### EXERCISE DETAILS:
Restate each entry below word for word, without skipping any.

(Extracted data entries)
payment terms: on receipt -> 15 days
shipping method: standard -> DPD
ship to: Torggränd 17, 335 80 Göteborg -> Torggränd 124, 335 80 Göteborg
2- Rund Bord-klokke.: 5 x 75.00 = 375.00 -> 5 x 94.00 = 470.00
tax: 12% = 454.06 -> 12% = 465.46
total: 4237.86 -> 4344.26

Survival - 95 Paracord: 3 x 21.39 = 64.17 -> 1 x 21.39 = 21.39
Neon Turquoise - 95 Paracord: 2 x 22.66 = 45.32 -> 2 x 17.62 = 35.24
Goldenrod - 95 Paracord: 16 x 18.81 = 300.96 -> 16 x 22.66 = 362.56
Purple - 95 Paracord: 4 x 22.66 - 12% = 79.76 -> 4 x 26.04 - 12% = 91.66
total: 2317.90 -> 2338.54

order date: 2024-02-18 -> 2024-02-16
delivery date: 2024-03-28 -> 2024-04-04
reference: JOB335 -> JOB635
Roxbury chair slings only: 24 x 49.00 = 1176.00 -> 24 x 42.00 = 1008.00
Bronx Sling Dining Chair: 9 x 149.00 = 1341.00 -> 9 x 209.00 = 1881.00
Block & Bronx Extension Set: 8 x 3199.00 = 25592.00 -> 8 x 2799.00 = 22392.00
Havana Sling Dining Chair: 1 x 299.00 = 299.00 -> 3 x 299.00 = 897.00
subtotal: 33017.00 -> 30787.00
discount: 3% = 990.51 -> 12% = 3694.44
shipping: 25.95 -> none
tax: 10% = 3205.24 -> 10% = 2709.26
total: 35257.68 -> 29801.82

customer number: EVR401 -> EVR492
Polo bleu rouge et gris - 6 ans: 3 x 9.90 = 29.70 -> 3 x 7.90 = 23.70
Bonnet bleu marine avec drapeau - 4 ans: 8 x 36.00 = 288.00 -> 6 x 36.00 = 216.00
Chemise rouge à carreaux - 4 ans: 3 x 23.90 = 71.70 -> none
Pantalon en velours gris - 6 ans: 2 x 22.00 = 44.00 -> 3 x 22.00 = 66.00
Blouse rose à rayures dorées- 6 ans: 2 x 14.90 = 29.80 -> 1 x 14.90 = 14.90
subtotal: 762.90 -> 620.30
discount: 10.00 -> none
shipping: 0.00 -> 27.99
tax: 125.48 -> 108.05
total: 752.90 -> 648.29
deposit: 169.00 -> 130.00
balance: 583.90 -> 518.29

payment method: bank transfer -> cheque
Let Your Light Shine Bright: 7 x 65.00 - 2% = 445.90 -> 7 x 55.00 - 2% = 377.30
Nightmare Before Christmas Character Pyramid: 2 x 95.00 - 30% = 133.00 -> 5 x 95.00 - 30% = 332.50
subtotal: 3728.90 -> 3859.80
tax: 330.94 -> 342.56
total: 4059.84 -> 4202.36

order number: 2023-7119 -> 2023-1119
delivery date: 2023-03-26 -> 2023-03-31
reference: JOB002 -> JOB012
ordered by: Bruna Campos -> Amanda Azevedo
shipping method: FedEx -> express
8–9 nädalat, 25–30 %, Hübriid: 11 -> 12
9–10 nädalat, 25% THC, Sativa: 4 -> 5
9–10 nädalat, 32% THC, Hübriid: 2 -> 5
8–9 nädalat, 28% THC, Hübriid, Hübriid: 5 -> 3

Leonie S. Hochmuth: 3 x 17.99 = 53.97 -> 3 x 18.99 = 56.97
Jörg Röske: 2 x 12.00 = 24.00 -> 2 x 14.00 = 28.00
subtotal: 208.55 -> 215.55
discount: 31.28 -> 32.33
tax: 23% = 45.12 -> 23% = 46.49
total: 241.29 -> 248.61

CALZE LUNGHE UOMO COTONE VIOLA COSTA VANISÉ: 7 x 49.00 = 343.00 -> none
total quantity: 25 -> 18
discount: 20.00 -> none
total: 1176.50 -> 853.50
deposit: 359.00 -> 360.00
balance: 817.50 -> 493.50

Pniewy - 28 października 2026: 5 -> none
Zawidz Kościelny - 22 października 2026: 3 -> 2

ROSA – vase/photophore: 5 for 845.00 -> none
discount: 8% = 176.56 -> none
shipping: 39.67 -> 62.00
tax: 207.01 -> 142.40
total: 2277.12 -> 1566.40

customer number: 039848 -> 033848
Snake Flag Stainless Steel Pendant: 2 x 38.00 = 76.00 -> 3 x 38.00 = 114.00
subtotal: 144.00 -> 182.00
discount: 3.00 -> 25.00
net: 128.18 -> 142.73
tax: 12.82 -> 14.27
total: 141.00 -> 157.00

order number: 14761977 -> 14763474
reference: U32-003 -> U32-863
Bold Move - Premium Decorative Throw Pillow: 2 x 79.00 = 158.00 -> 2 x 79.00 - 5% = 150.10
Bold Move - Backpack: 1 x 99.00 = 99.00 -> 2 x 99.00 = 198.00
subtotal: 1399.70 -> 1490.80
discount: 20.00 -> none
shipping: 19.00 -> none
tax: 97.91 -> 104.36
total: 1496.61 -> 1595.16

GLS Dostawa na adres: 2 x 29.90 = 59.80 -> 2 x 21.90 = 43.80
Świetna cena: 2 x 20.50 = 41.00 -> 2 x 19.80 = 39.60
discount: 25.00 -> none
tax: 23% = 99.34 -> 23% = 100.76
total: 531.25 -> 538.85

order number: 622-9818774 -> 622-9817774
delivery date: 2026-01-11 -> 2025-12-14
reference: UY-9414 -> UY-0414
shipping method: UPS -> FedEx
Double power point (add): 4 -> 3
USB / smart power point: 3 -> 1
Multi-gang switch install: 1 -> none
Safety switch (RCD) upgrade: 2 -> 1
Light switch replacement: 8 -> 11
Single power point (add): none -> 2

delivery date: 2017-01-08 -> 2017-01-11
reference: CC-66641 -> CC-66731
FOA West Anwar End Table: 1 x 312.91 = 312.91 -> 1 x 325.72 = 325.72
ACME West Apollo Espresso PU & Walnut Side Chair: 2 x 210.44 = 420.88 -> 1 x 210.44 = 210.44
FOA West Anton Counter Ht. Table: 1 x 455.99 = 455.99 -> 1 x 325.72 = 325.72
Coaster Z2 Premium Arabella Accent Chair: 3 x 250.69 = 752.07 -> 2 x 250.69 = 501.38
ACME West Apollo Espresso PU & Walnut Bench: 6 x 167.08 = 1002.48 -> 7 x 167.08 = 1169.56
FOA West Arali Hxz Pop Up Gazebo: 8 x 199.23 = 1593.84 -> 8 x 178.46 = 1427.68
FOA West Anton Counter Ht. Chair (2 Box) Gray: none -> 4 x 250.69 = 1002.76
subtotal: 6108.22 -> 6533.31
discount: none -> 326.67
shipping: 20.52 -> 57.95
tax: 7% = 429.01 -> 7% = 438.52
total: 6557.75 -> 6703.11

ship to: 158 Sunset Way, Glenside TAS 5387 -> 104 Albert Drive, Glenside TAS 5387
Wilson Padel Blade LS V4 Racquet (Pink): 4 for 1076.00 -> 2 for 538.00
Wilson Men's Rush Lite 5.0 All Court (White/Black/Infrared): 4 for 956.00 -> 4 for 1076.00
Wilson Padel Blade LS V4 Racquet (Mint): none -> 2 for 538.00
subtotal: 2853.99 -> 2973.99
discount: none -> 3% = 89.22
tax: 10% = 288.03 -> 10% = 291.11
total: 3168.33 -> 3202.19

### TASK ANSWER:
payment terms: on receipt -> 15 days
shipping method: standard -> DPD
ship to: Torggränd 17, 335 80 Göteborg -> Torggränd 124, 335 80 Göteborg
2- Rund Bord-klokke.: 5 x 75.00 = 375.00 -> 5 x 94.00 = 470.00
tax: 12% = 454.06 -> 12% = 465.46
total: 4237.86 -> 4344.26

Survival - 95 Paracord: 3 x 21.39 = 64.17 -> 1 x 21.39 = 21.39
Neon Turquoise - 95 Paracord: 2 x 22.66 = 45.32 -> 2 x 17.62 = 35.24
Goldenrod - 95 Paracord: 16 x 18.81 = 300.96 -> 16 x 22.66 = 362.56
Purple - 95 Paracord: 4 x 22.66 - 12% = 79.76 -> 4 x 26.04 - 12% = 91.66
total: 2317.90 -> 2338.54

order date: 2024-02-18 -> 2024-02-16
delivery date: 2024-03-28 -> 2024-04-04
reference: JOB335 -> JOB635
Roxbury chair slings only: 24 x 49.00 = 1176.00 -> 24 x 42.00 = 1008.00
Bronx Sling Dining Chair: 9 x 149.00 = 1341.00 -> 9 x 209.00 = 1881.00
Block & Bronx Extension Set: 8 x 3199.00 = 25592.00 -> 8 x 2799.00 = 22392.00
Havana Sling Dining Chair: 1 x 299.00 = 299.00 -> 3 x 299.00 = 897.00
subtotal: 33017.00 -> 30787.00
discount: 3% = 990.51 -> 12% = 3694.44
shipping: 25.95 -> none
tax: 10% = 3205.24 -> 10% = 2709.26
total: 35257.68 -> 29801.82

customer number: EVR401 -> EVR492
Polo bleu rouge et gris - 6 ans: 3 x 9.90 = 29.70 -> 3 x 7.90 = 23.70
Bonnet bleu marine avec drapeau - 4 ans: 8 x 36.00 = 288.00 -> 6 x 36.00 = 216.00
Chemise rouge à carreaux - 4 ans: 3 x 23.90 = 71.70 -> none
Pantalon en velours gris - 6 ans: 2 x 22.00 = 44.00 -> 3 x 22.00 = 66.00
Blouse rose à rayures dorées- 6 ans: 2 x 14.90 = 29.80 -> 1 x 14.90 = 14.90
subtotal: 762.90 -> 620.30
discount: 10.00 -> none
shipping: 0.00 -> 27.99
tax: 125.48 -> 108.05
total: 752.90 -> 648.29
deposit: 169.00 -> 130.00
balance: 583.90 -> 518.29

payment method: bank transfer -> cheque
Let Your Light Shine Bright: 7 x 65.00 - 2% = 445.90 -> 7 x 55.00 - 2% = 377.30
Nightmare Before Christmas Character Pyramid: 2 x 95.00 - 30% = 133.00 -> 5 x 95.00 - 30% = 332.50
subtotal: 3728.90 -> 3859.80
tax: 330.94 -> 342.56
total: 4059.84 -> 4202.36

order number: 2023-7119 -> 2023-1119
delivery date: 2023-03-26 -> 2023-03-31
reference: JOB002 -> JOB012
ordered by: Bruna Campos -> Amanda Azevedo
shipping method: FedEx -> express
8–9 nädalat, 25–30 %, Hübriid: 11 -> 12
9–10 nädalat, 25% THC, Sativa: 4 -> 5
9–10 nädalat, 32% THC, Hübriid: 2 -> 5
8–9 nädalat, 28% THC, Hübriid, Hübriid: 5 -> 3

Leonie S. Hochmuth: 3 x 17.99 = 53.97 -> 3 x 18.99 = 56.97
Jörg Röske: 2 x 12.00 = 24.00 -> 2 x 14.00 = 28.00
subtotal: 208.55 -> 215.55
discount: 31.28 -> 32.33
tax: 23% = 45.12 -> 23% = 46.49
total: 241.29 -> 248.61

CALZE LUNGHE UOMO COTONE VIOLA COSTA VANISÉ: 7 x 49.00 = 343.00 -> none
total quantity: 25 -> 18
discount: 20.00 -> none
total: 1176.50 -> 853.50
deposit: 359.00 -> 360.00
balance: 817.50 -> 493.50

Pniewy - 28 października 2026: 5 -> none
Zawidz Kościelny - 22 października 2026: 3 -> 2

ROSA – vase/photophore: 5 for 845.00 -> none
discount: 8% = 176.56 -> none
shipping: 39.67 -> 62.00
tax: 207.01 -> 142.40
total: 2277.12 -> 1566.40

customer number: 039848 -> 033848
Snake Flag Stainless Steel Pendant: 2 x 38.00 = 76.00 -> 3 x 38.00 = 114.00
subtotal: 144.00 -> 182.00
discount: 3.00 -> 25.00
net: 128.18 -> 142.73
tax: 12.82 -> 14.27
total: 141.00 -> 157.00

order number: 14761977 -> 14763474
reference: U32-003 -> U32-863
Bold Move - Premium Decorative Throw Pillow: 2 x 79.00 = 158.00 -> 2 x 79.00 - 5% = 150.10
Bold Move - Backpack: 1 x 99.00 = 99.00 -> 2 x 99.00 = 198.00
subtotal: 1399.70 -> 1490.80
discount: 20.00 -> none
shipping: 19.00 -> none
tax: 97.91 -> 104.36
total: 1496.61 -> 1595.16

GLS Dostawa na adres: 2 x 29.90 = 59.80 -> 2 x 21.90 = 43.80
Świetna cena: 2 x 20.50 = 41.00 -> 2 x 19.80 = 39.60
discount: 25.00 -> none
tax: 23% = 99.34 -> 23% = 100.76
total: 531.25 -> 538.85

order number: 622-9818774 -> 622-9817774
delivery date: 2026-01-11 -> 2025-12-14
reference: UY-9414 -> UY-0414
shipping method: UPS -> FedEx
Double power point (add): 4 -> 3
USB / smart power point: 3 -> 1
Multi-gang switch install: 1 -> none
Safety switch (RCD) upgrade: 2 -> 1
Light switch replacement: 8 -> 11
Single power point (add): none -> 2

delivery date: 2017-01-08 -> 2017-01-11
reference: CC-66641 -> CC-66731
FOA West Anwar End Table: 1 x 312.91 = 312.91 -> 1 x 325.72 = 325.72
ACME West Apollo Espresso PU & Walnut Side Chair: 2 x 210.44 = 420.88 -> 1 x 210.44 = 210.44
FOA West Anton Counter Ht. Table: 1 x 455.99 = 455.99 -> 1 x 325.72 = 325.72
Coaster Z2 Premium Arabella Accent Chair: 3 x 250.69 = 752.07 -> 2 x 250.69 = 501.38
ACME West Apollo Espresso PU & Walnut Bench: 6 x 167.08 = 1002.48 -> 7 x 167.08 = 1169.56
FOA West Arali Hxz Pop Up Gazebo: 8 x 199.23 = 1593.84 -> 8 x 178.46 = 1427.68
FOA West Anton Counter Ht. Chair (2 Box) Gray: none -> 4 x 250.69 = 1002.76
subtotal: 6108.22 -> 6533.31
discount: none -> 326.67
shipping: 20.52 -> 57.95
tax: 7% = 429.01 -> 7% = 438.52
total: 6557.75 -> 6703.11

ship to: 158 Sunset Way, Glenside TAS 5387 -> 104 Albert Drive, Glenside TAS 5387
Wilson Padel Blade LS V4 Racquet (Pink): 4 for 1076.00 -> 2 for 538.00
Wilson Men's Rush Lite 5.0 All Court (White/Black/Infrared): 4 for 956.00 -> 4 for 1076.00
Wilson Padel Blade LS V4 Racquet (Mint): none -> 2 for 538.00
subtotal: 2853.99 -> 2973.99
discount: none -> 3% = 89.22
tax: 10% = 288.03 -> 10% = 291.11
total: 3168.33 -> 3202.19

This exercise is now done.